Depuis 2005, les directions d'armée (marine, air terre) qui existaient auparavant ont été rassemblées en six directions régionales interarmées dont le territoire de compétence est calqué sur celui des zones de défense.
Le médecin-chef des services a apporté quelques éléments sur la réserve sanitaire. Elle n'a pas encore été testée à grande échelle. Néanmoins, elle peut se montrer très utile, forte de sa composante d'intervention et de sa composante de renfort. En effet, les professionnels, de par une initiative citoyenne, devraient être préparés à agir en situation dégradée, en attendant que l'appareil d'Etat reprenne ses fonctions et que les renforts arrivent. Notons aussi que dans son contrat dans la réserve sanitaire, le réserviste doit signaler son appartenance à une autre réserve si tel est le cas.

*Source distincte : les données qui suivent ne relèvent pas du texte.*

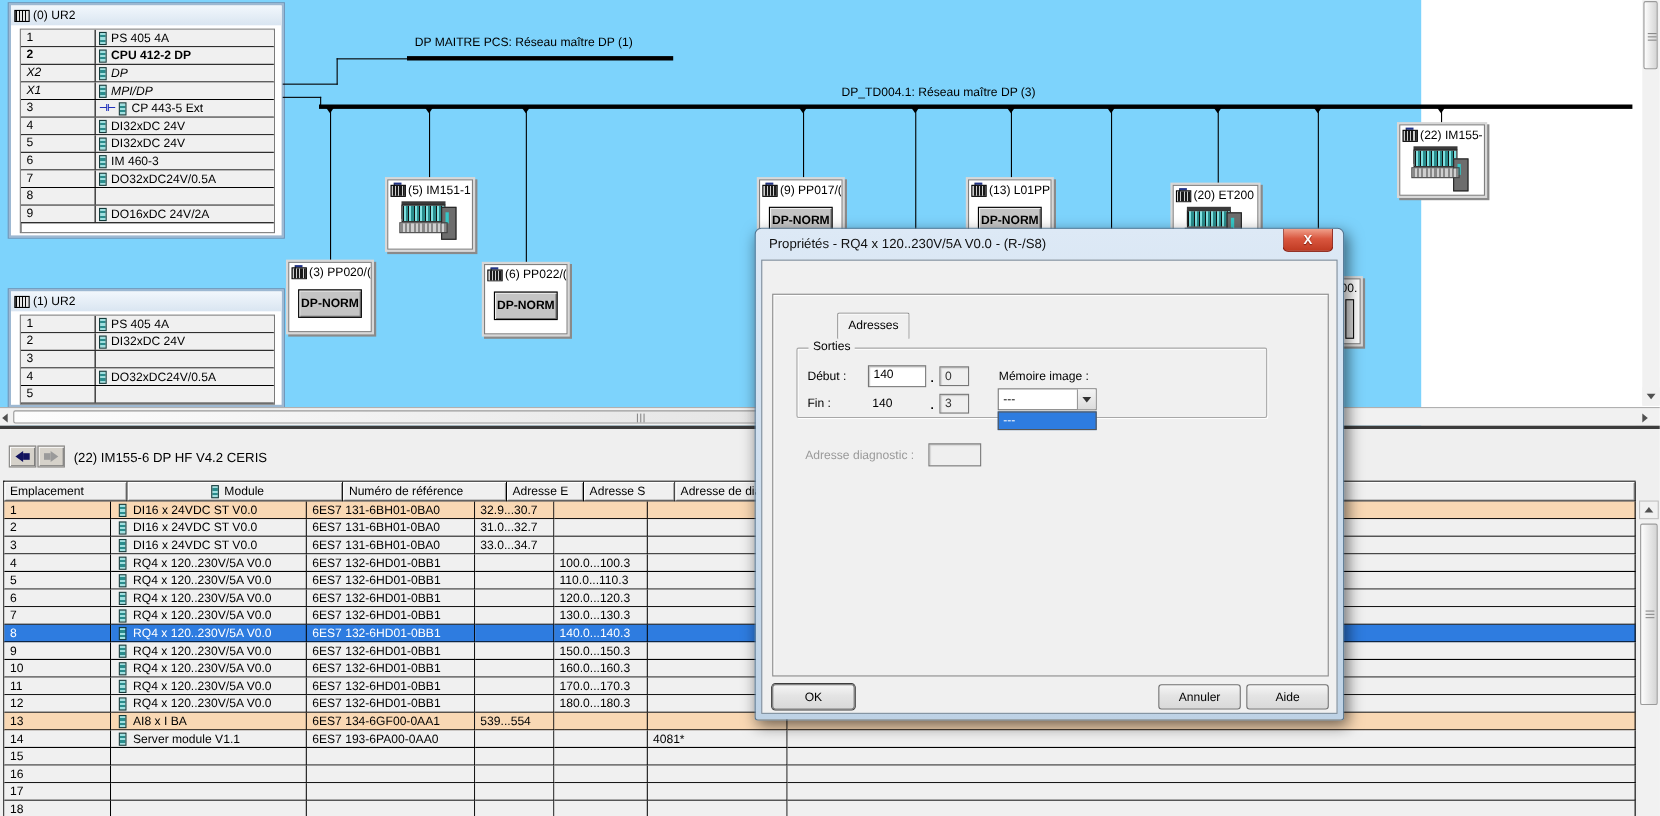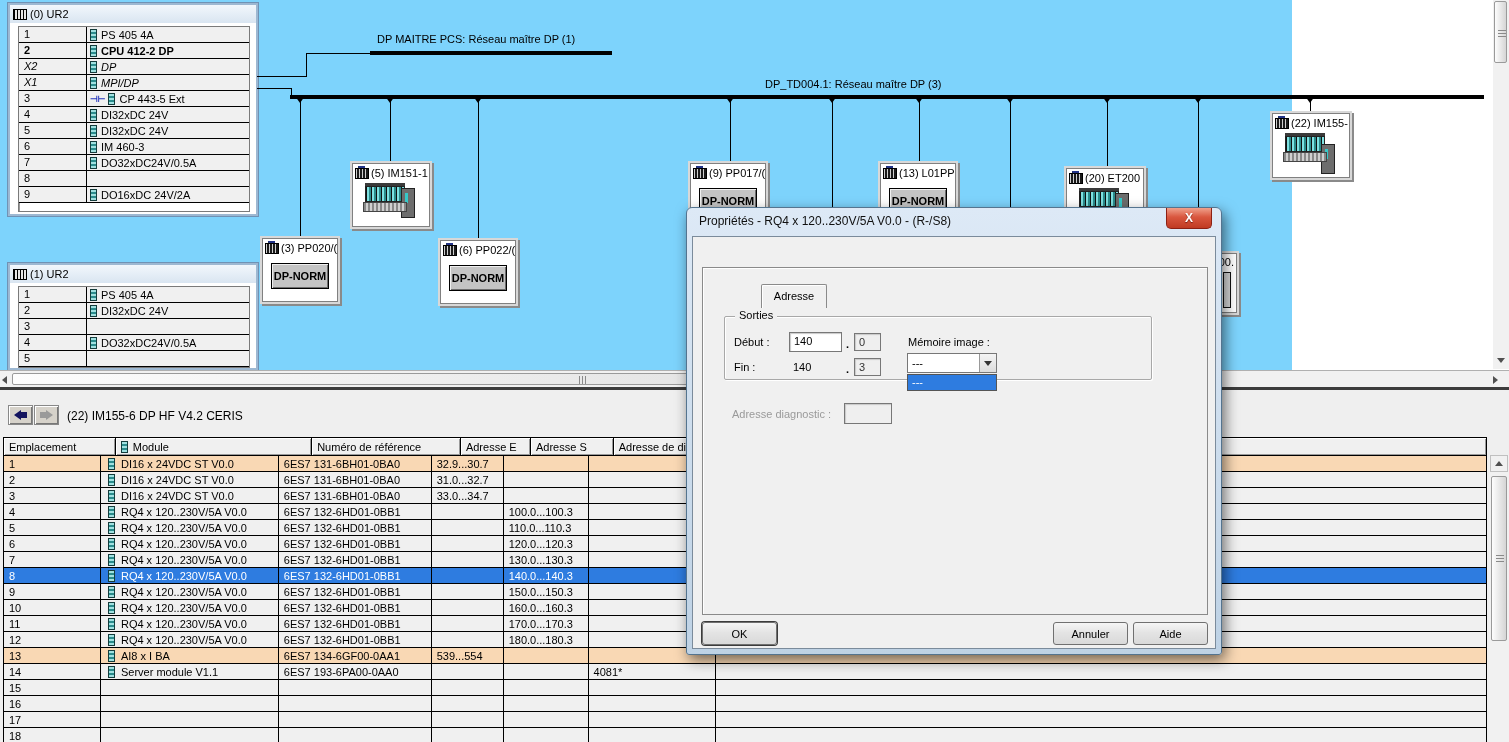"Adresse" div.tab { text: Adresse -> Adresses }
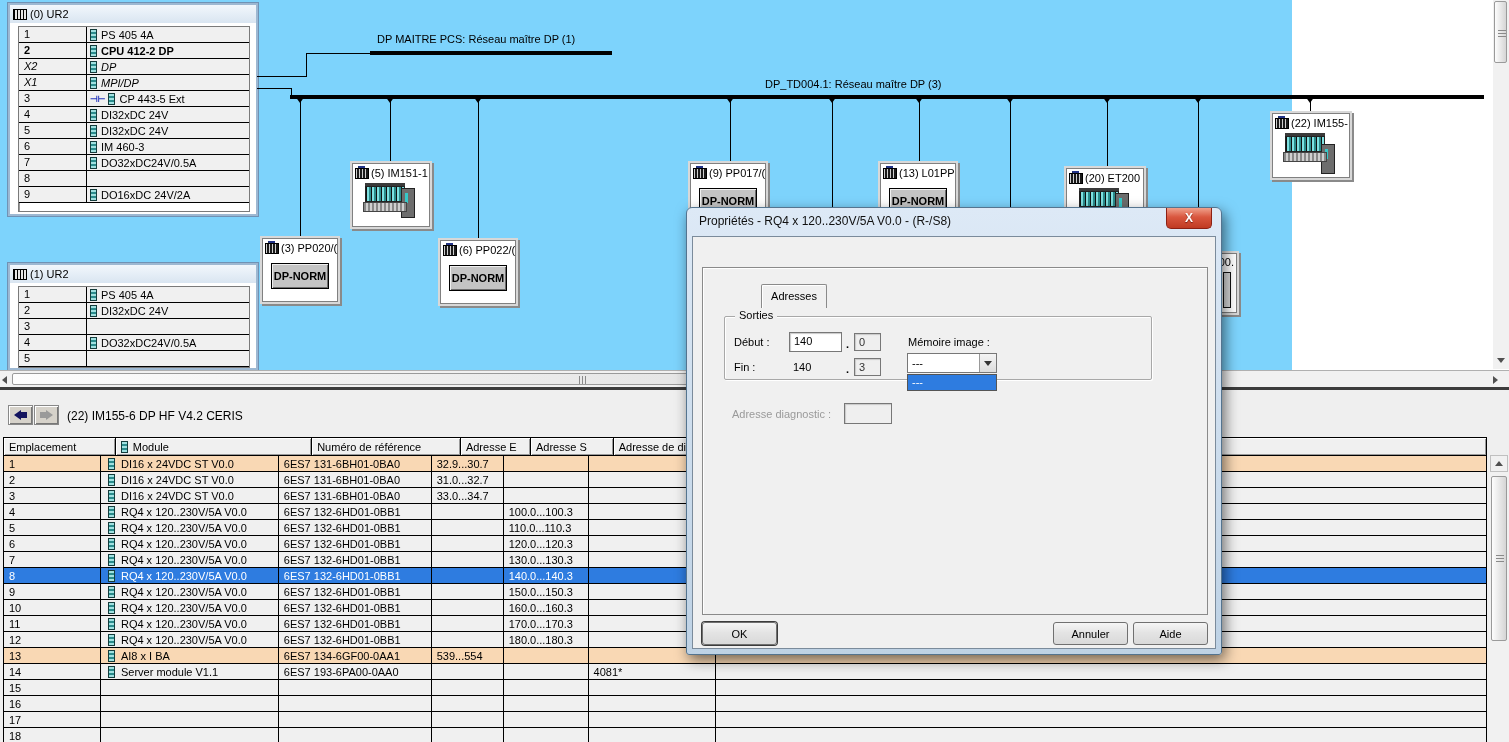"Module" div.hcell { justify-content: none -> center }
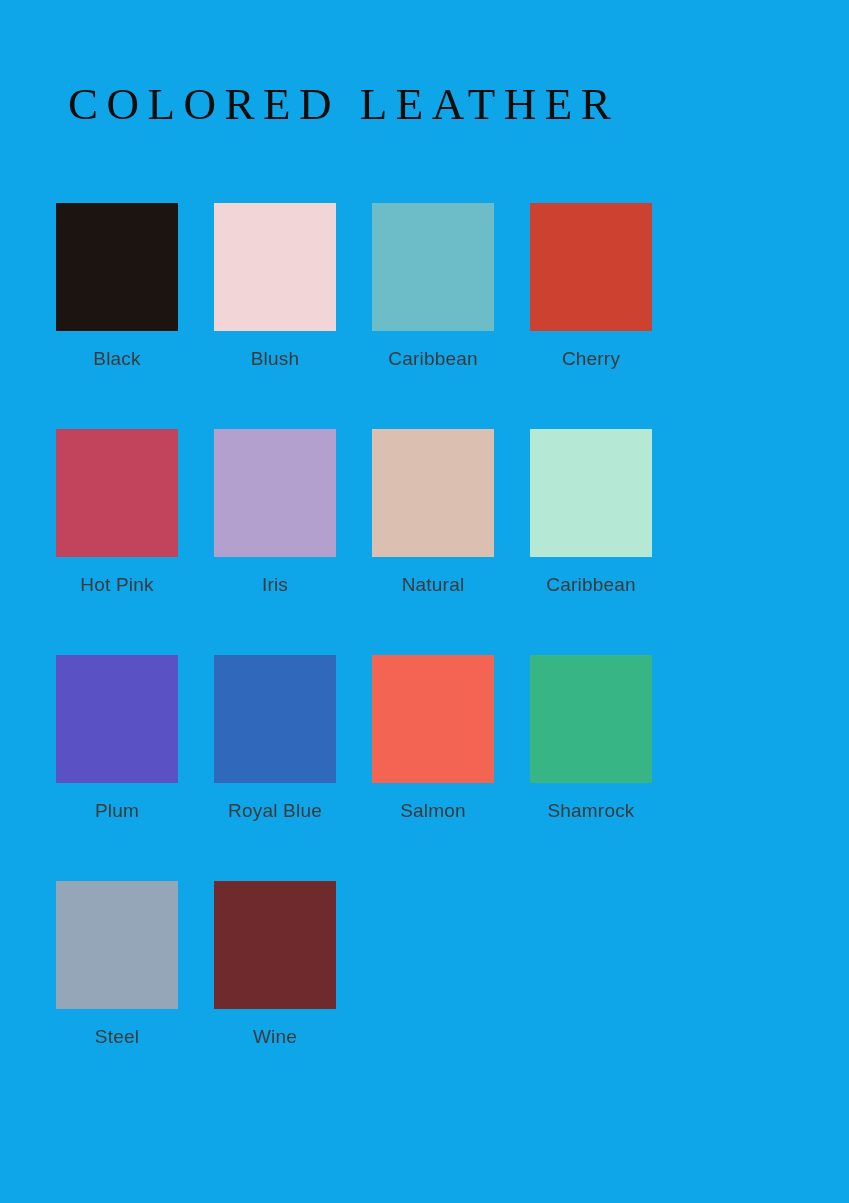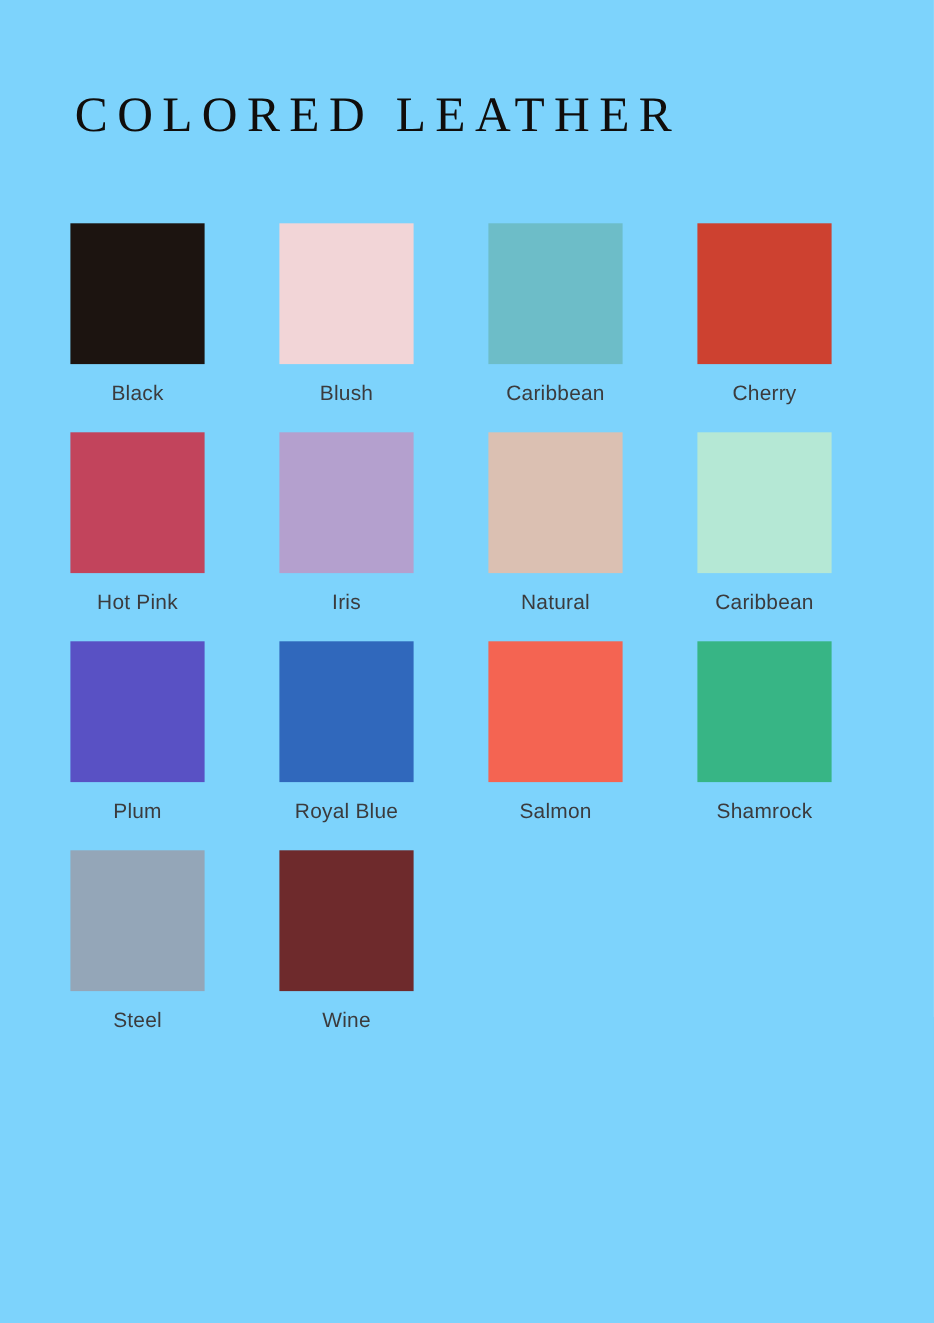"COLORED LEATHER" .page { background: #7dd3fc -> #0ea5e9 }
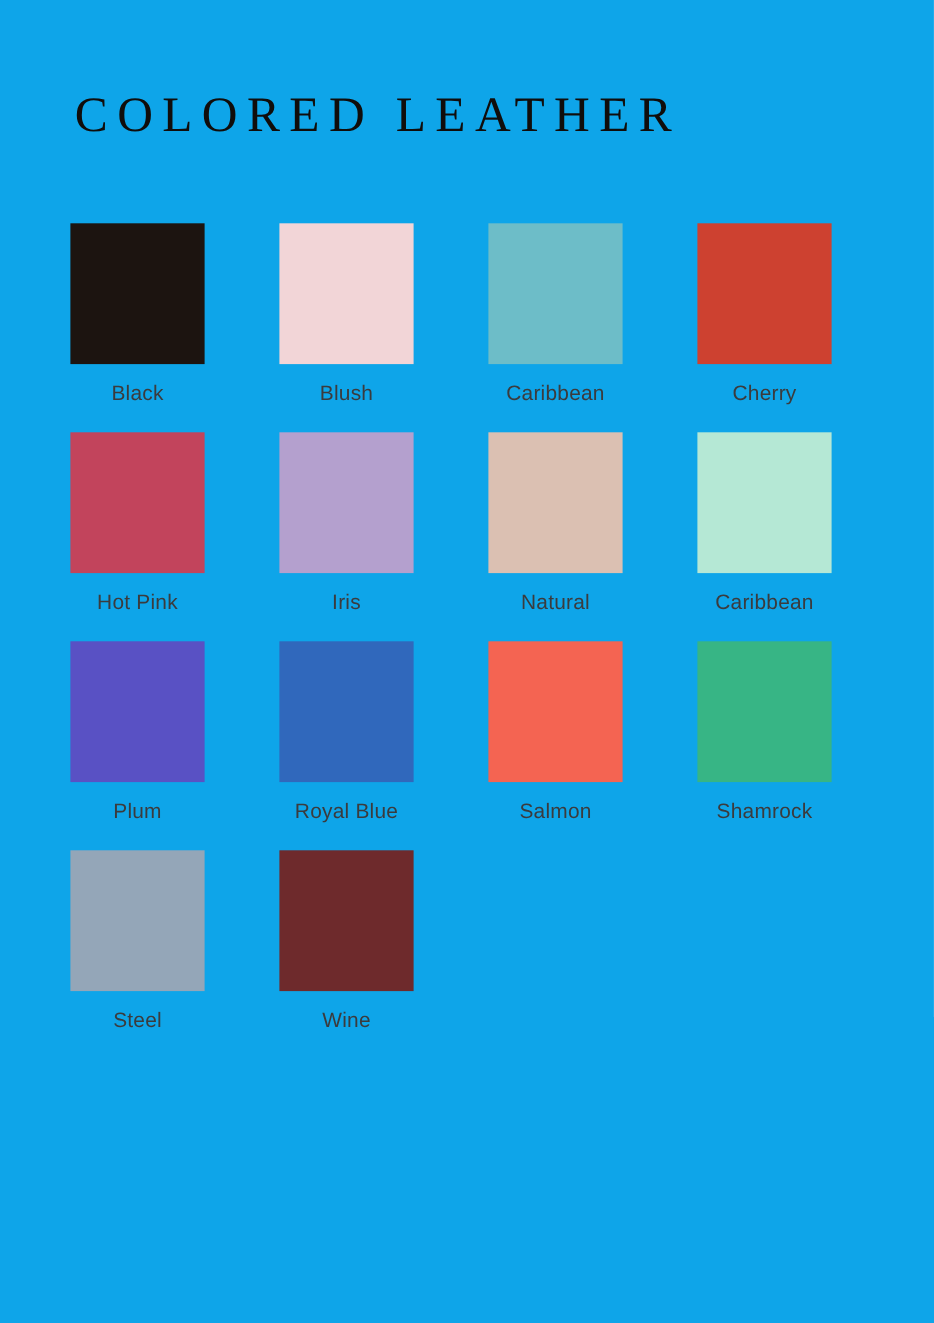"Black" .swatch-grid { gap: none -> 36px; left: 64px -> 56px }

Le médecin-chef des services souligne que depuis la fin de la conscription et de la réserve de mobilisation qu'elle alimentait (1997), la réserve opérationnelle, créée par la loi de 1999, ne constitue plus un outil de montée en puissance massif et immédiat. Elle constitue désormais une réserve dont la mission est de permettre aux membres des services actifs de prolonger leur action dans la durée. Il a estimé qu'il serait illusoire de songer à augmenter les mesures de contraintes à l'égard du personnel médical comme l'illustrait le peu de résultat des mesures de réquisition préfectorale lors de la campagne de vaccination. Il a aussi évoqué la nécessité d'envisager des mesures plus directives pour les « disponibles » (recherche des coordonnées, convocation à des examens d'aptitude médicale pour savoir s'ils sont opérationnels). Enfin, il serait selon lui souhaitable d'identifier l'appartenance des professionnels de santé aux différentes réserves afin d'avoir une vision claire de leur réelle disponibilité en cas de crise.
* 117 Par exemple, concernant l'arrivée des femmes dans la réserve du service de santé, le médecin-chef a cité l'exemple d'une ancienne médecin du travail qui, à la retraite, vient d'intégrer la réserve.